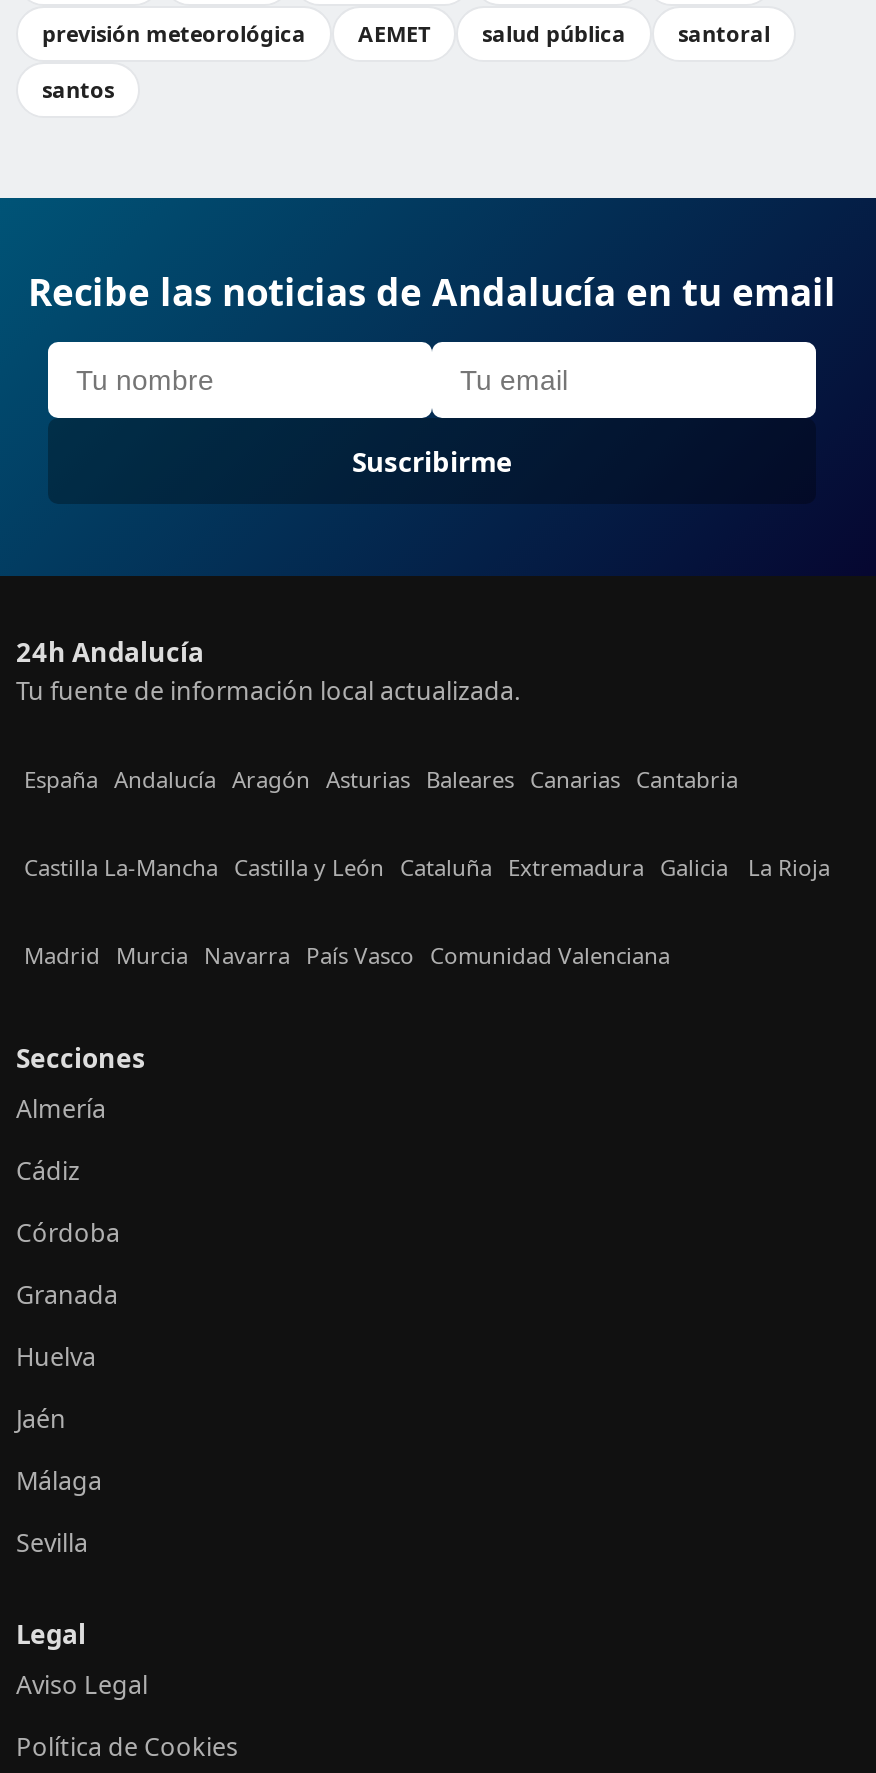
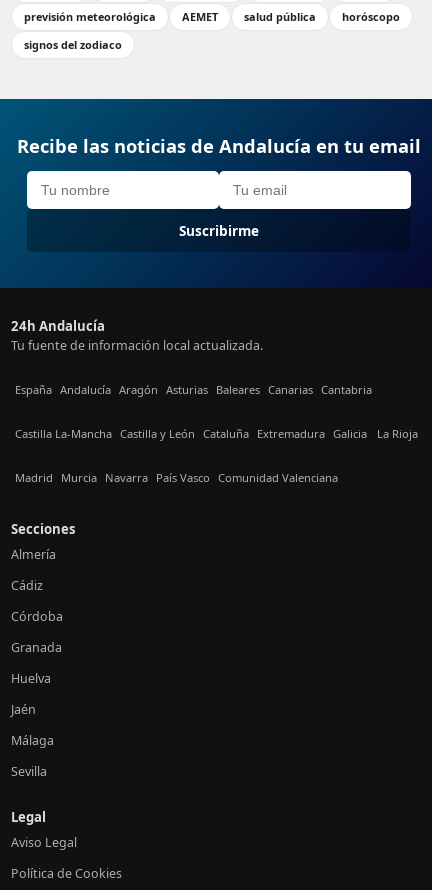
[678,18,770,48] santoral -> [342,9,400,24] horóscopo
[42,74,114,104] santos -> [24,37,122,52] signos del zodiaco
...
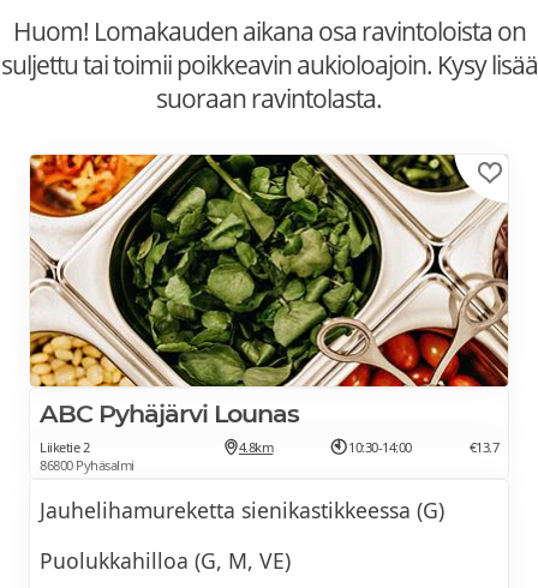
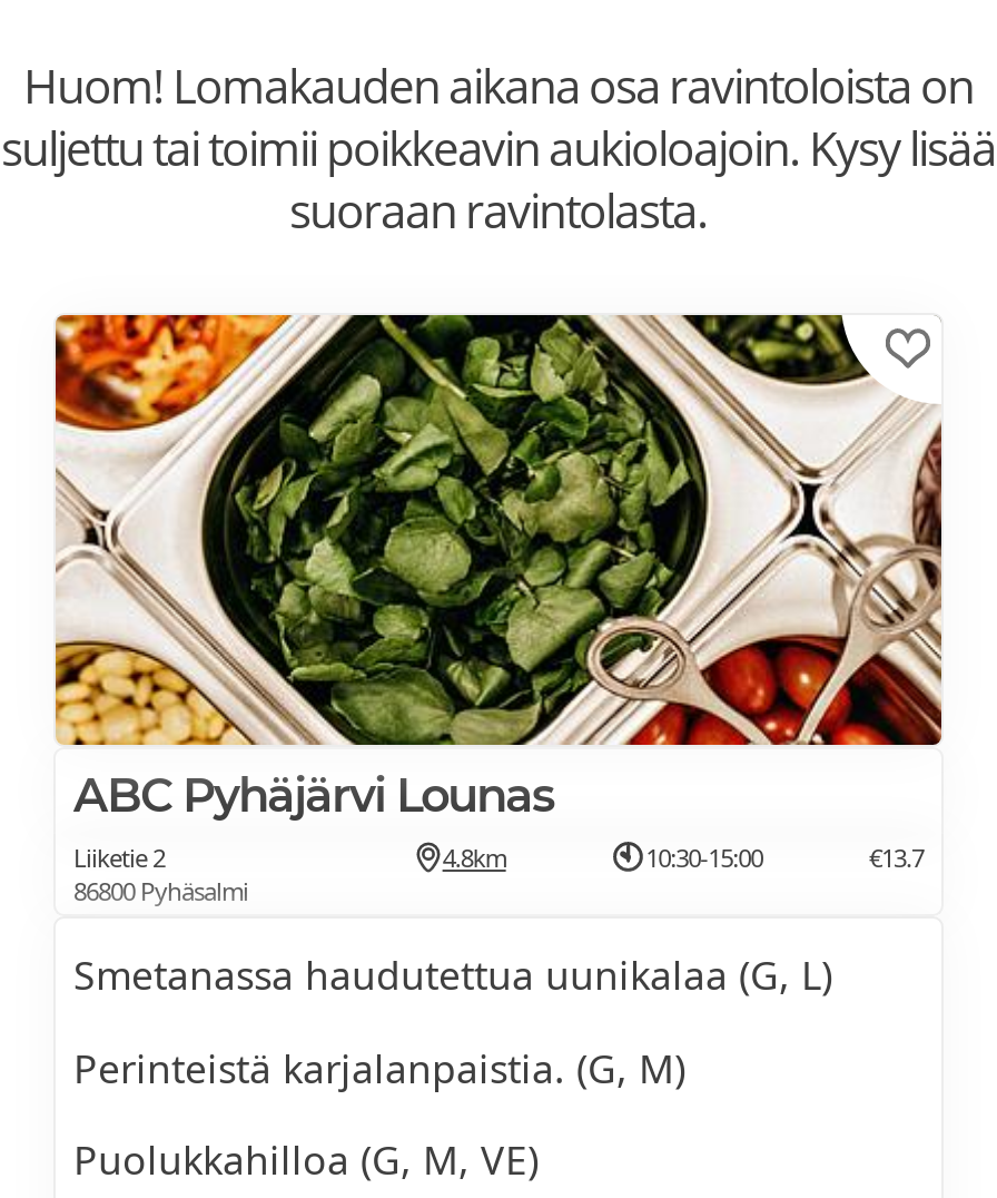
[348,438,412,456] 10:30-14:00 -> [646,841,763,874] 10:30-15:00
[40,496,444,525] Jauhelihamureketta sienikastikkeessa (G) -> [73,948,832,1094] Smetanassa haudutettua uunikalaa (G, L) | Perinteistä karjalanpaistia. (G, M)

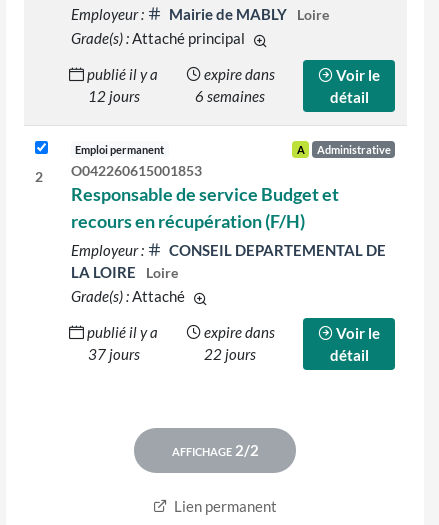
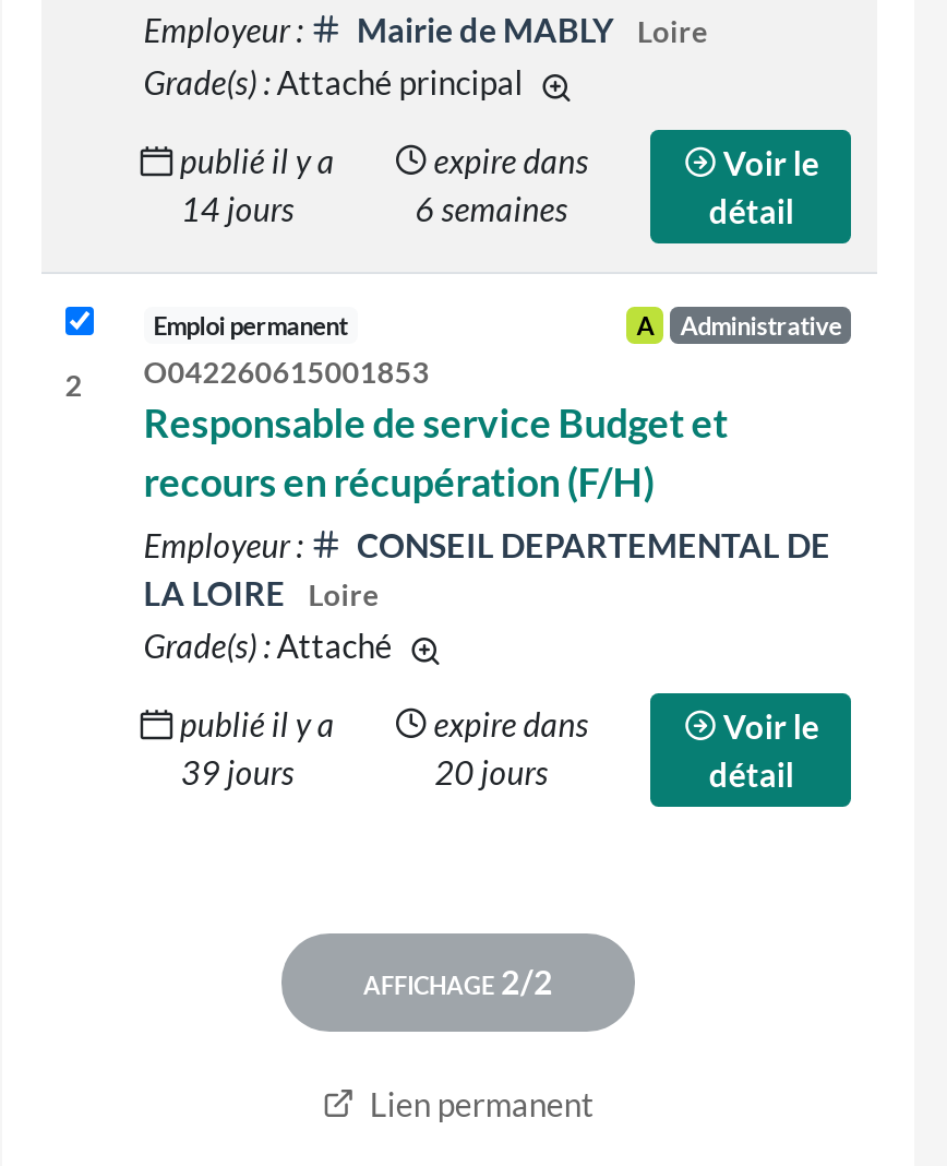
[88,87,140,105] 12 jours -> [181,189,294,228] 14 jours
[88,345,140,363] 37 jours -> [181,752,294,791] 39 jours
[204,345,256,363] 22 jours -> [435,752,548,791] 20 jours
--
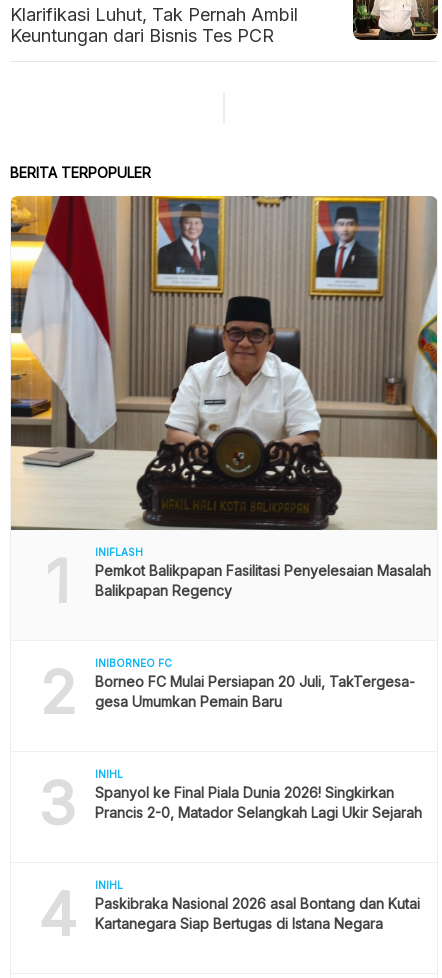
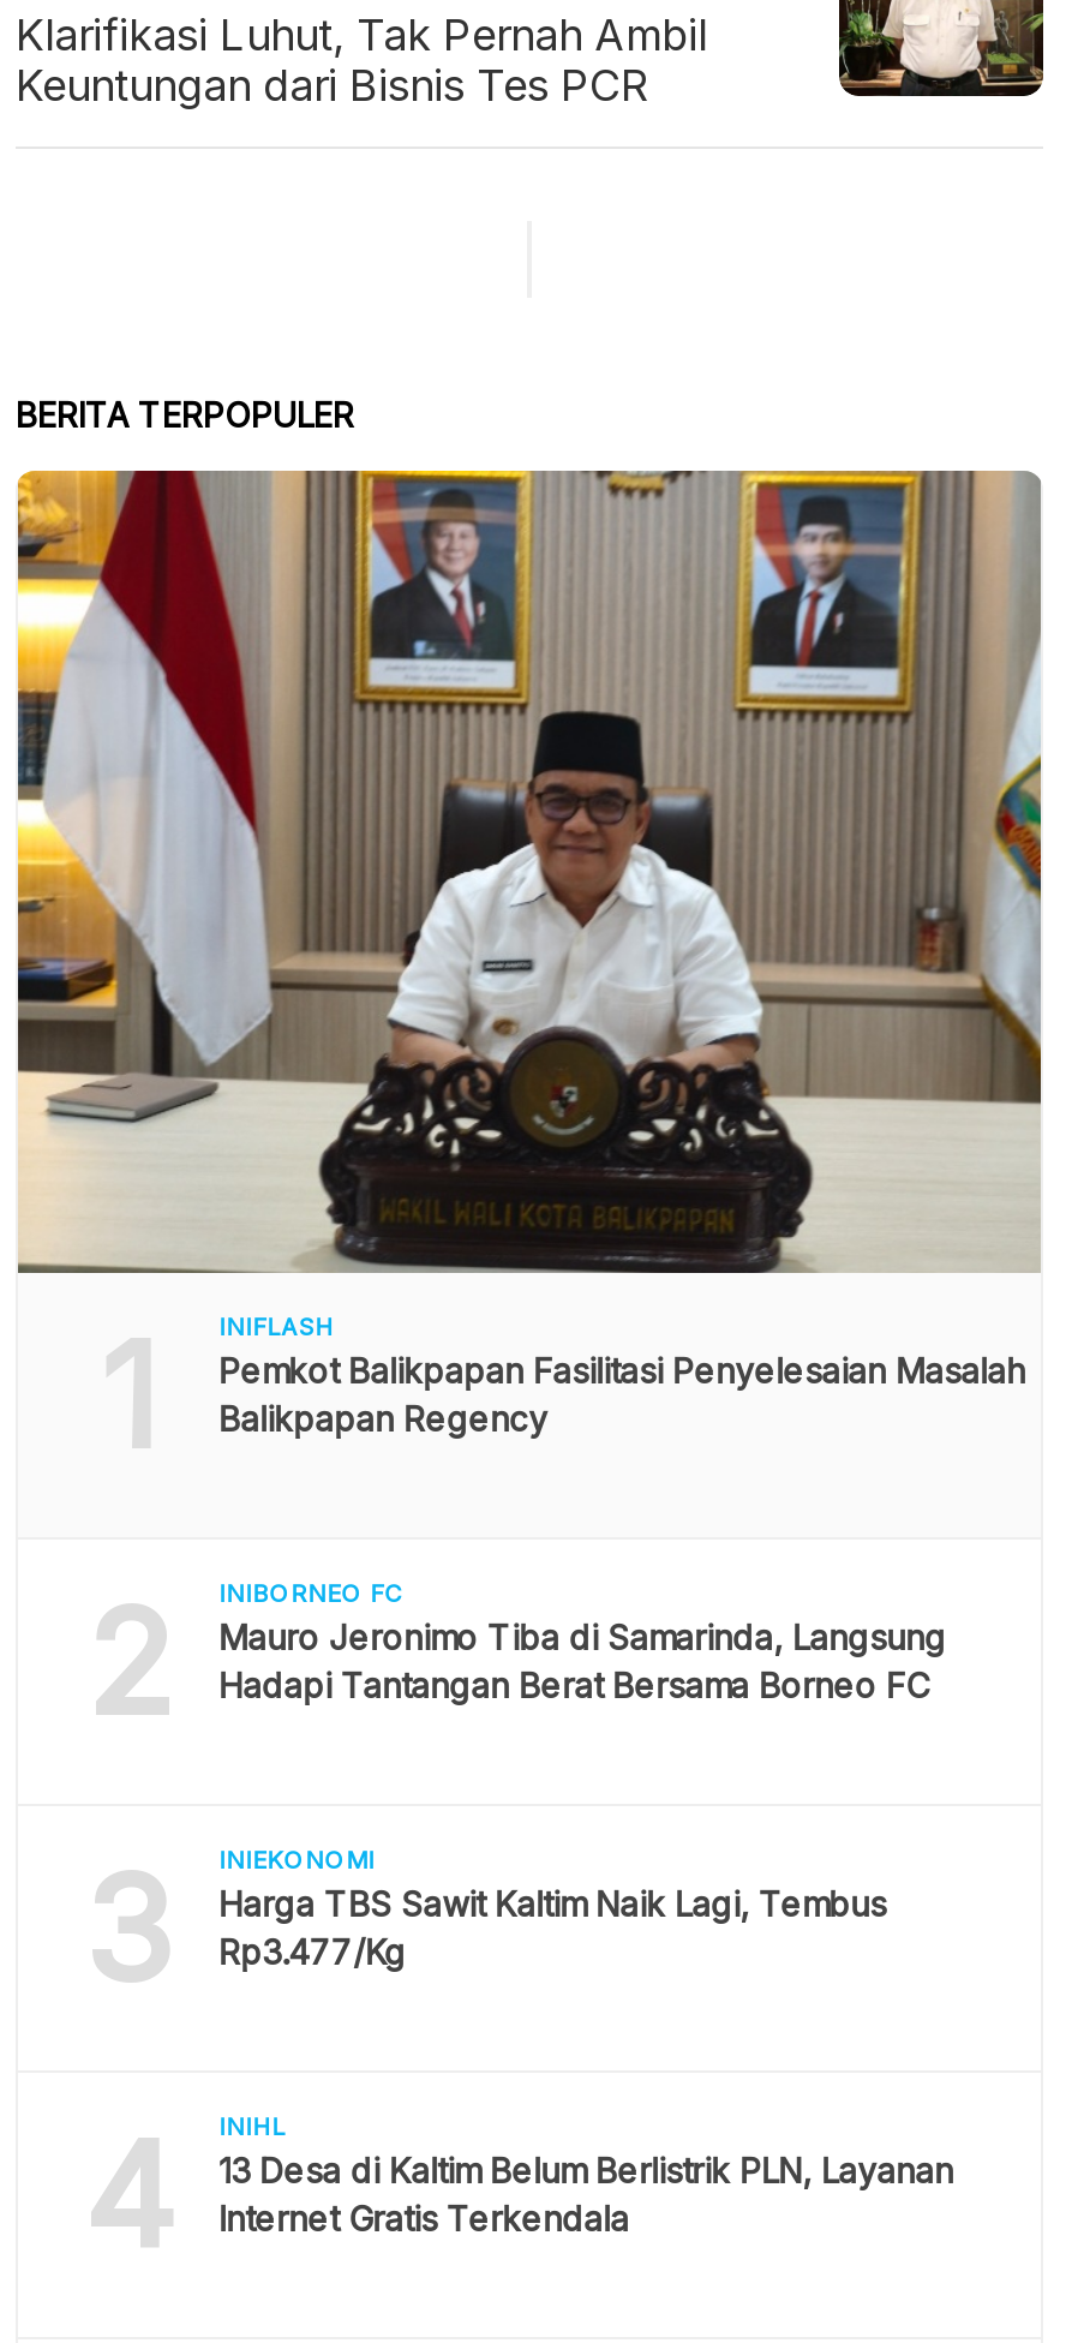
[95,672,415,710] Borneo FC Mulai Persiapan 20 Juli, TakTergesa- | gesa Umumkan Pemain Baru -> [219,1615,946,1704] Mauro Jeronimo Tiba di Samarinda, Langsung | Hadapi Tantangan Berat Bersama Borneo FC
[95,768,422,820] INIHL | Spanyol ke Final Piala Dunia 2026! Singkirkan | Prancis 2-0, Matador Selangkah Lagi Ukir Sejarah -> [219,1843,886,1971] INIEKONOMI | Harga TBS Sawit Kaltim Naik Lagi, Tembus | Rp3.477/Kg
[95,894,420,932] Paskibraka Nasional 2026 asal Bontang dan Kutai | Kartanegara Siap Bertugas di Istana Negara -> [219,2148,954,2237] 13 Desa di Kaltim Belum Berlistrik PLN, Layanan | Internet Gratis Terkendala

- INSTRUCTIONS TO FOLLOW -
Which lines run from the one holding "[95,672,415,710] Borneo FC" through the one holding "[95,894,420,932] Paskibraka Nasional" in the records above? Repeat them exactly, both included, and nothing more.

- WRITTEN SOLUTION -
[95,672,415,710] Borneo FC Mulai Persiapan 20 Juli, TakTergesa- | gesa Umumkan Pemain Baru -> [219,1615,946,1704] Mauro Jeronimo Tiba di Samarinda, Langsung | Hadapi Tantangan Berat Bersama Borneo FC
[95,768,422,820] INIHL | Spanyol ke Final Piala Dunia 2026! Singkirkan | Prancis 2-0, Matador Selangkah Lagi Ukir Sejarah -> [219,1843,886,1971] INIEKONOMI | Harga TBS Sawit Kaltim Naik Lagi, Tembus | Rp3.477/Kg
[95,894,420,932] Paskibraka Nasional 2026 asal Bontang dan Kutai | Kartanegara Siap Bertugas di Istana Negara -> [219,2148,954,2237] 13 Desa di Kaltim Belum Berlistrik PLN, Layanan | Internet Gratis Terkendala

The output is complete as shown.